DIVERGENCIAS
El ruido de las cortinas que
su «tata» descorría con un sutil
movimiento cada mañana, acabó por despertarla de la pesadilla en la que llevaba
atrapada toda la noche.
—Señorita, su mamá la espera
en el comedor, debe darse prisa si quiere evitar su enfado.
—No, no voy a levantarme, hoy,
no.
En el comedor, la madre
repiquetea una campanilla de plata. Dependiendo del movimiento que se aplique a
la misma, el sonido puede ser, de prudente llamada o de apremio inmediato.
La tata se encamina ligera hacia el comedor donde se topa con el
careto de la señora que, por su expresión, no presagia nada bueno.
—¿La señorita está dispuesta?
—Sí, señora. Bajará en un
momento. —Mintió la tata para
esquivar el escopetazo.
Diez minutos después, Ada, no
había dado señales ni de vida, ni de muerte. La señora de la casa agarró la
campanilla como si al apretarla quisiera más que hacerla sonar, propinar su
desintegración. Cuando la sirvienta apareció atemorizada delante de sus ojos,
la orden había quedado despojada de sutileza y de toda norma de corrección.
—Suba a la habitación de la
señorita, si no aparece usted por la puerta con ella, considérese en la calle.
Si he de ser yo misma quién se encargue de ejecutar una orden, no la necesito a
usted para nada.
De tres en tres subió Reme los
escalones.
—Señorita, por favor, su mamá
la espera y amenaza con despedirme si no aparezco con usted. ¡Por favor se lo
pido! Levántese y baje conmigo.
—No. —Fue toda la respuesta de
Ada.
Reme, con los ojos vidriosos
por la que se aproximaba, rogó y rogó…nada, no hubo forma de que Ada abandonara
la cama. Sabía perfectamente la que se avecinaba, pero en ese momento la
importaba un bledo —o dos—.
En el umbral de la habitación
aparece la sombra de una señora, cincelada a golpe de una instrucción mojigata
y obsoleta por los siglos de los siglos —amén—. La criada, en un gesto
mecánico, se persigna, con el miedo agarrado a las tripas.
—Ada, me interesaría saber en
este momento a que se debe tu actitud ¿serías tan amable de explicarme?
—No.
Ese «no» cual fuego, encendió la mecha que llevaba rato encendida. Sin
poder contener la furia que habitaba el cuerpo de la señora acomodada en su
hipócrita vida llena de resentimientos, de deseos no expresados, de concesiones
hechas al honor de la sociedad pazguata en la que se había criado, estalló como
una bomba de napalm. Arrancó de un golpe la ropa de cama, tiró del brazo de su
hija con una fuerza desconocida para ella…Hubiera gritado, pero hasta en ese
momento, su «buena educación»
propició el frenazo.
—Tenemos una cita. Cita que de
no ser por la buena relación que tu padre mantiene con «él», nos habría costado meses conseguir. No te lo voy a pedir por
favor. Te lo exijo. Te lo ordeno. ¡Levántate! El coche espera en la puerta.

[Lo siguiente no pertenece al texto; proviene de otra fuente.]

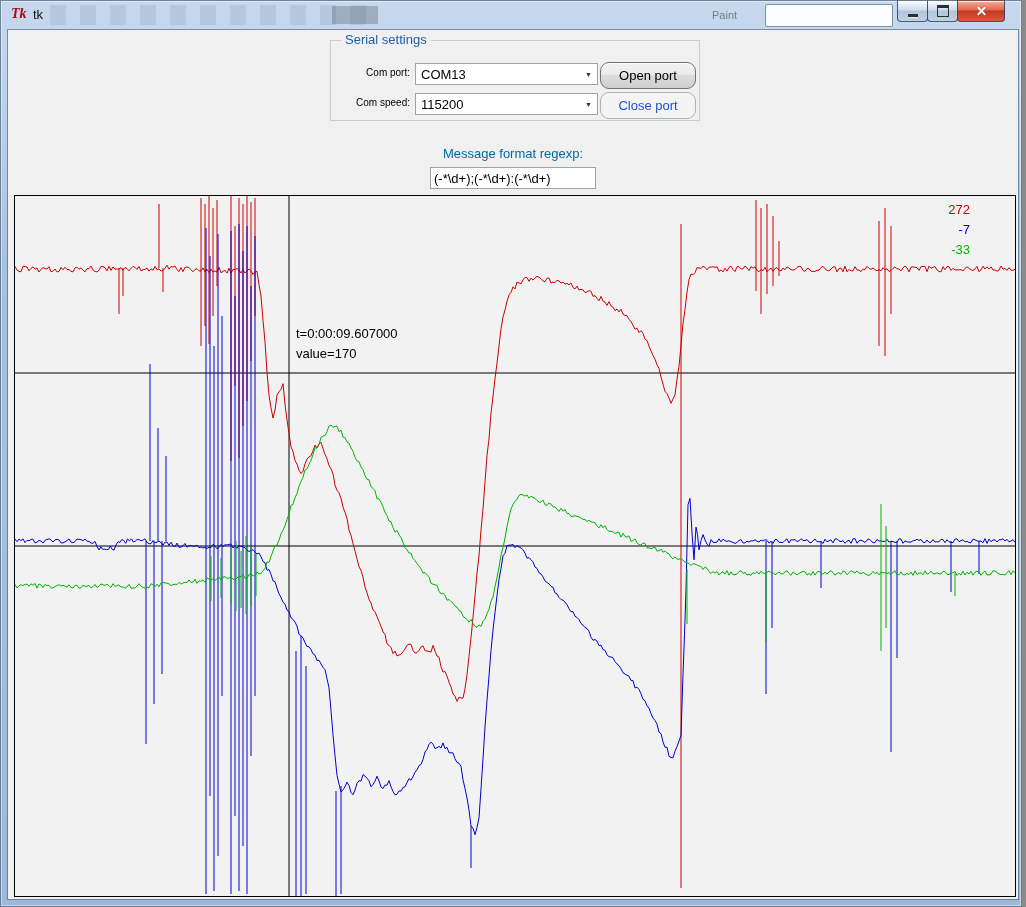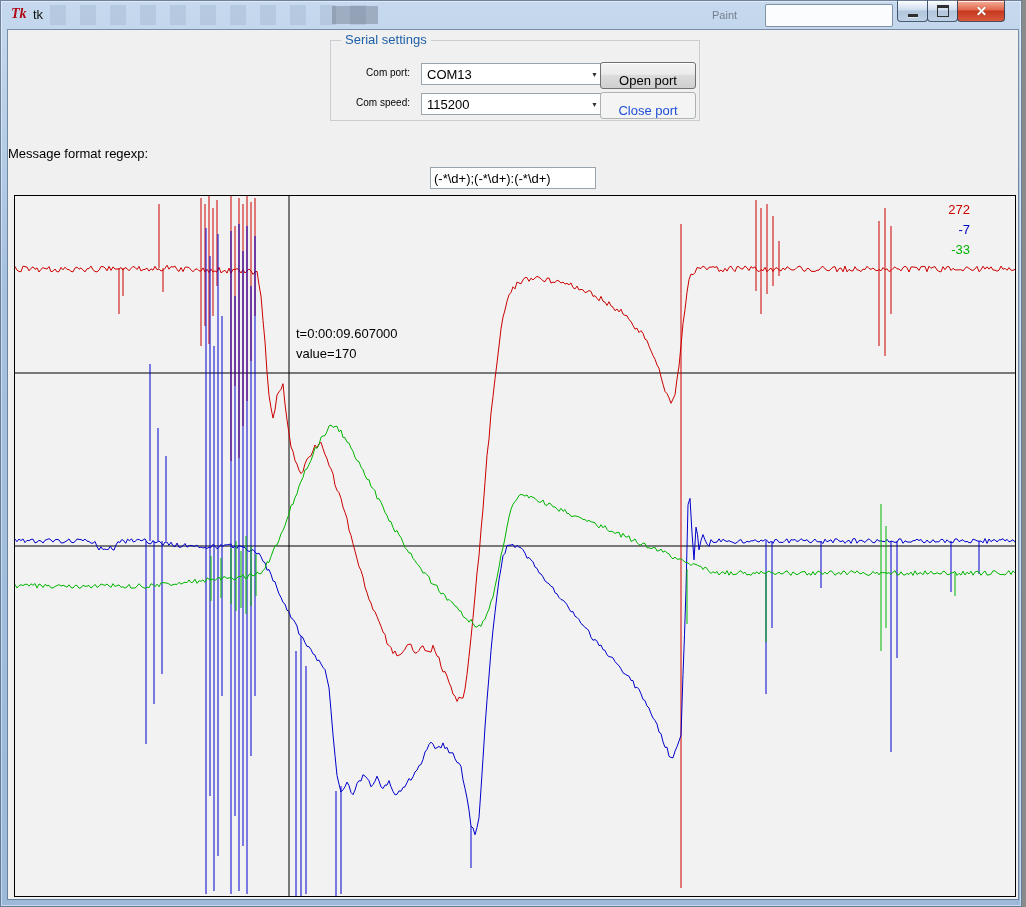"COM13" .combo { margin-left: 6px -> none }
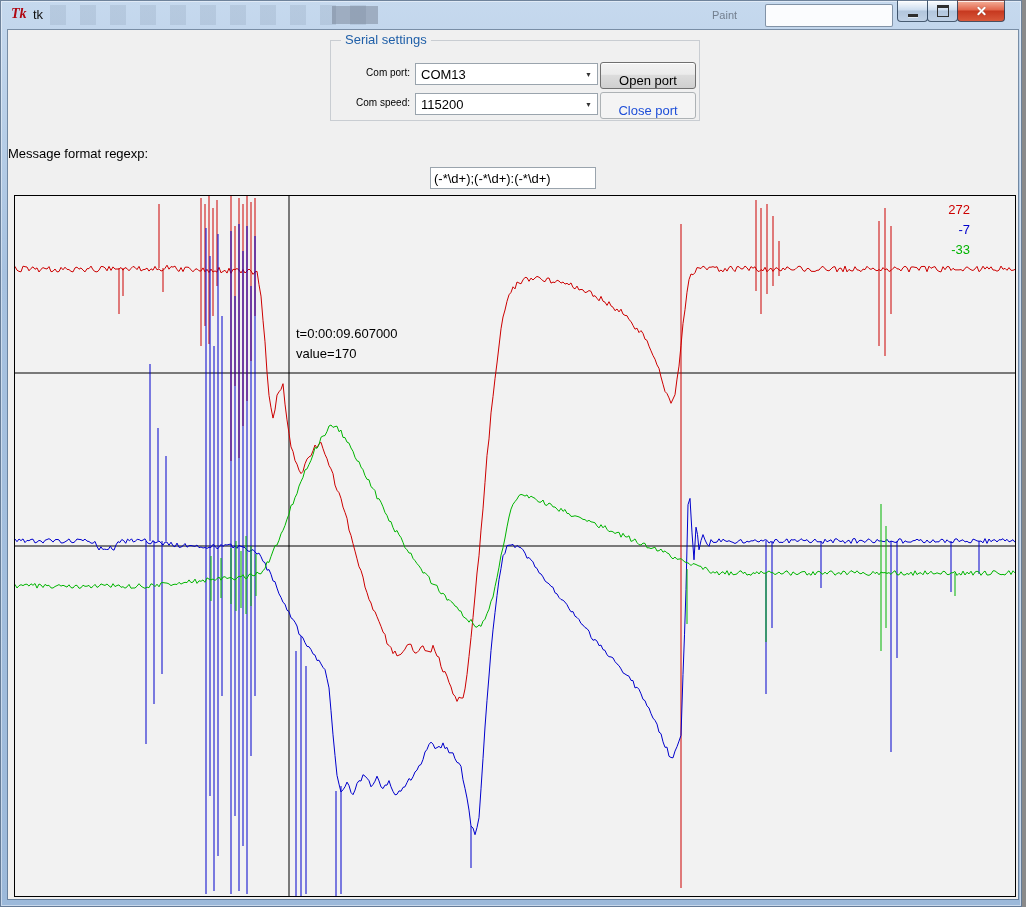"Open port" .btn { align-items: flex-end -> center; border-radius: 3px -> 9px }
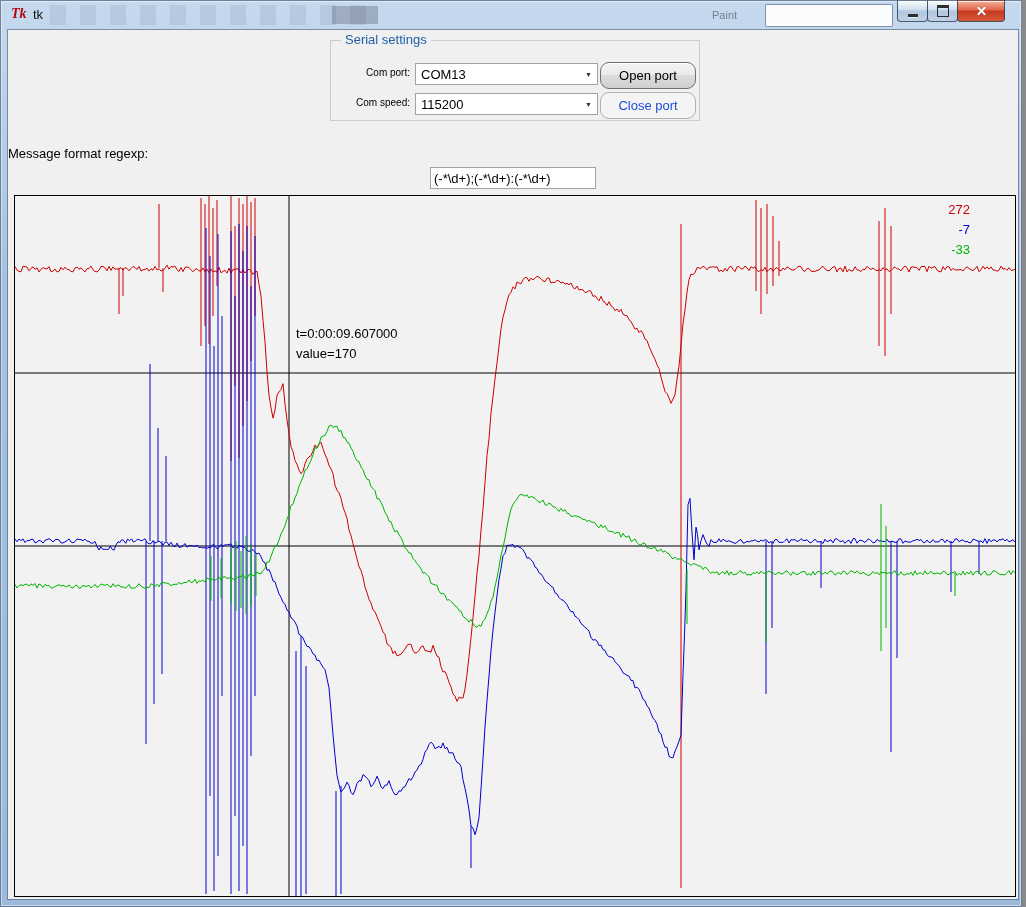"Message format regexp:" .regexp-label { color: #000000 -> #0369a1; text-align: none -> center }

—No. Preferiría no hacerlo.
El sonido de un bofetón
rellenó todos los huecos de la estancia.
El reluciente cochero abrió la
puerta con una reverencia. Arrancó, rumbo a un destino que jamás hubiera
adivinado «la gran dama» para su hija Ada.
El edificio de arquitectura
moderna, dotado con los últimos avances en robótica, sorprendió a la señora,
acostumbrada a su lúgubre y recio palacete. Tomaron el ascensor a la quinta
planta, donde «él» esperaba. En el
trecho, Ada se entretuvo con el cartel anunciante de la marca del «montapersonas»:
—«Orona». ¡Qué
nombre extraño para un ascensor! —pensó—.
Primero un pitido, seguido de
una luz roja parpadeante, dos sacudidas y la máquina se detuvo.
A la serenidad inicial se unió
un malestar que terminó convertido en pánico. Un hilo de sangre corría por sus
piernas. Cuando la máquina inició de nuevo su ascenso, en el suelo marmoleo,
sobre un charco grisáceo, apareció depositado el innombrable «objeto».
La noticia, por inesperada,
causó la conmoción y el terror a lo largo y ancho de la familia. Aquella
señorita decente, de buena familia, católica, apostólica y romana, no podía, no
debía estar…
—No puede ser, es un error, un
horror, una fatalidad. —Reflexiones de una madre atormentada que, en su
perfecto mundo, había imaginado un futuro de amor, lujo y aburrimiento para su «cándida florecilla».